Ulysses (1922) “Work in Progress”

Early plans: ‘My book of songs will be published in the spring of 1907. My first comedy about five years later. My “Esthetic” about five years later again. (This must interest you!) Yeats (who is impressionable) said he knew me ony a little time and in that time I had roared laughing at the mention of Balzac, Swinburne &c. I have more than oce upset a whole French café by laughing ...’ (Letter to his mother from Paris of 20 March 1903; in Letters, Vol. 2, [1957] 1966, p.38.)

Dubliners (1914)
Dubliners was accepted by Grant Richards of London in 1905 and turned down by him in 1906 in consequence of objections from his printer. It was accepted by Maunsel & Co. of Dublin in 1909, and printed up in galleys during 1910 but destroyed in 1912 - though Joyce apparently secured one copy of the galleys or, proof-sheets, ‘by a ruse’. It was finally published by Richards in London on 15 June 1914, using the former proof sheets as copy text. Huebsch of New York then used Richards’ sheets to issue the first American edition in the following year.
Final order Composition Revision
“The Sisters” 1st to be written; publ. in The Irish Homestead, 13 Aug. 1904; uniquely signed “Stephen D.edalus” [sic] Rewritten May-June 1906.
“An Encounter” 9th to be written; completed 18 Sept. 1905; retales an experience of Stanislaus Joyce in 1895.

Revised by 18 Sept. 1905.

“Araby” 11th to be written; begun 18 Oct. 1905; completed Oct. 1905.  
“Eveline”: 2nd to be written; publ. in The Irish Homestead, 10 Sept. 1904; relates family event of 1894. Revised Oct. 1905
“After the Race”: 3rd to be written; publ. in The Irish Homestead, 17 Dec. 1904; based on interview conducted by Joyce (The Irish Times, 7 [March] 1903). Never revised.
“Two Gallants”* 13th to be written; completed Feb. 1906.  
“The Boarding House” 5th to be written; completed 1 July 1905 [date on MS]. Revised by 13 July 1905.
“A Little Cloud”* 14th to be written; completed mid-1906.  
“Counterparts” 6th to be written [after BH]; completed mid-July 1905. Revised by 15 July 1905.
“Clay” 4th to be written; begun as “Christmas Eve”,† late Oct. 1904; completed in Jan. 1905; offered to Irish Homestead, and unpubl.; Rewritten spring 1905; lightly revised 1906.
“A Painful Case” 7th to be written, orig. as “A Painful Incident”, completed [revised] by 8 May 1905‡; Repeatedly retouched in 1906
“Ivy Day in the Committee Room” 8th to be written; fair copy dated 29 Aug 1905; Virtually unchanged.
“A Mother” 10th to be written; finished in Sept. 1905; Revised Oct. 1905.
“Grace” 12th to be written; composed Oct.-Dec. 1905; an early version was finished on 27 Nov. 1905.  
“The Dead”* written during convalescence from rheumatic fever completed circa 6 Sept. 1907; JJ spoke of being ‘put off’ by news of Playboy riots [26 Jan. 1907; Letter to SJ, 11 Feb. 1907).  

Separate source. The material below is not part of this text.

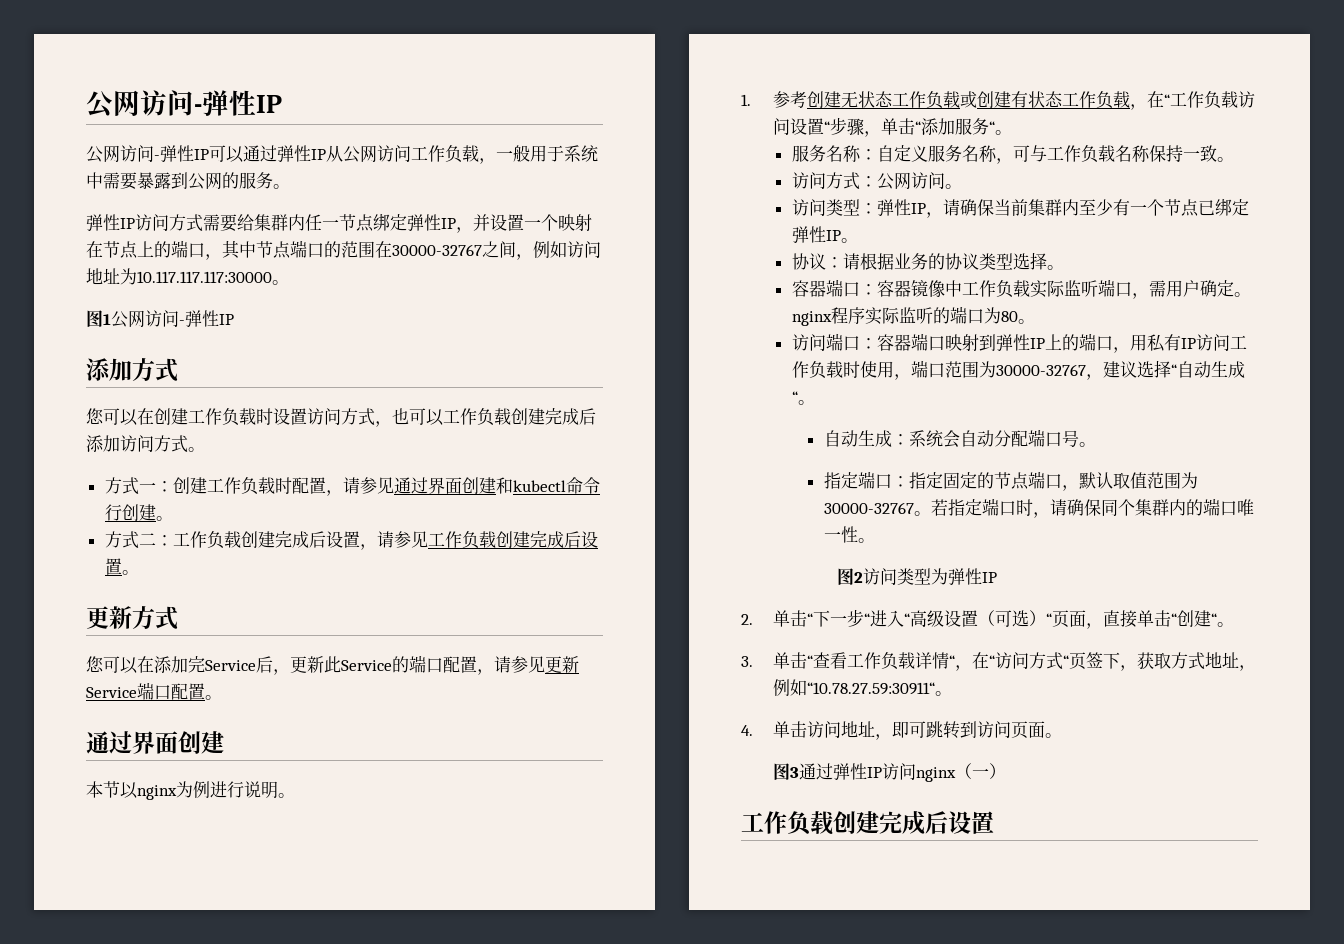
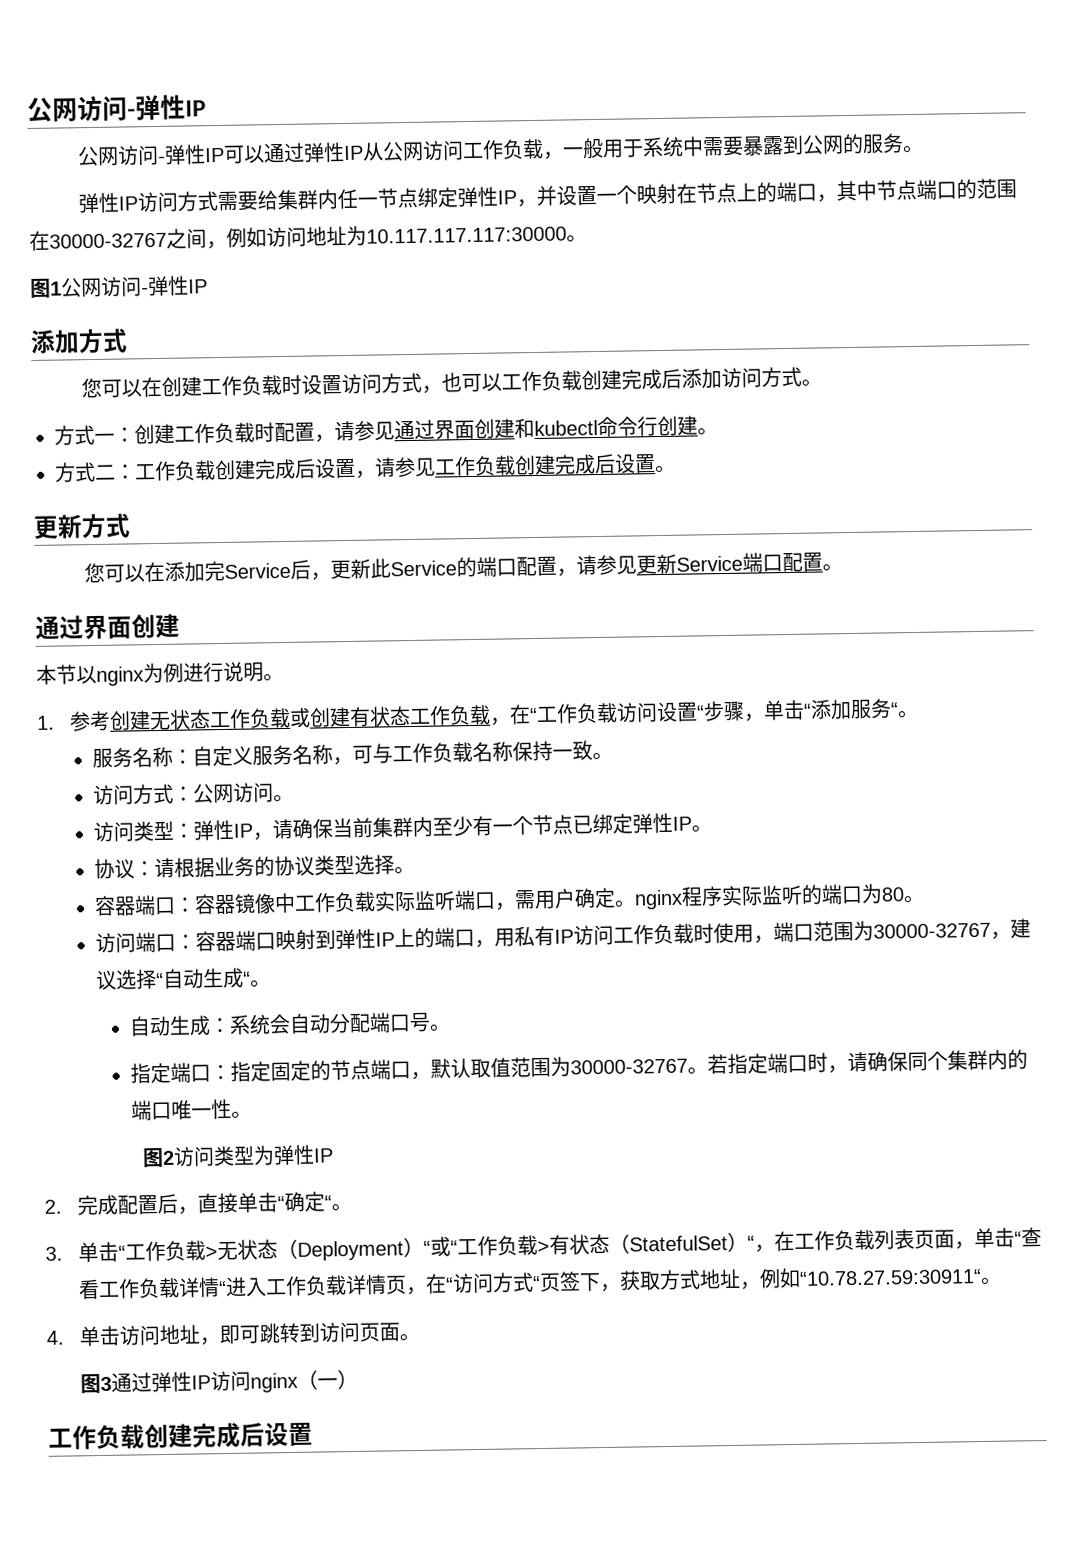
[772,609,1086,628] 单击“下一步“进入“高级设置（可选）“页面 -> [77,1193,179,1216] 完成配置后
[1176,610,1211,627] 创建 -> [284,1191,326,1213] 确定
(813, 661) none -> [125,1227,1023,1262] 工作负载>无状态（Deployment）“或“工作负载>有状态（StatefulSet）“，在工作负载列表页面，单击“
(955, 661) none -> [225,1274,408,1298] 进入工作负载详情页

Add bibl. Unwritten stories mentioned in correspondence are: “Ulysses” and, after its non-materialisation: “The Last Supper”, “The Street”, “Vengeance”, “At Bay” and “Catharsis” - all of which he ‘could write if circumstances were favourable’ (Letter to Stanislaus from Rome, 6 Jan. 1907, in Letters, Vol. II, ed. Richard Ellmann, Viking Press p.209; Selected Letters, 1975, p.145).

[ see the above listing in order of composition - attached.]

Source: Don Gifford, Joyce Annotated: Notes for Dubliners and A Portrait of the Artist as a Young Man [rev. edn.] (California UP 1982), corrected with reference to Micheal Groden, ed., James Joyce, “Dubliners”: A Facsimile of Proofs for the 1910 Edition (NY: Garland 1977) - Preface.

Notes

*Supplied to Grant Richards after Dec. 1905 and before Richards raised objections to the language (i.e., ‘bloody’ in “Two Gallants”, &c.) - all the others having been supplied at that date.
†See “Christmas Eve” [an abandoned story], in James Joyce Miscellany, ed. Marvin Malaganer, 1962, pp.3-7.
‡July 1905, acc. Gifford [hence 7th].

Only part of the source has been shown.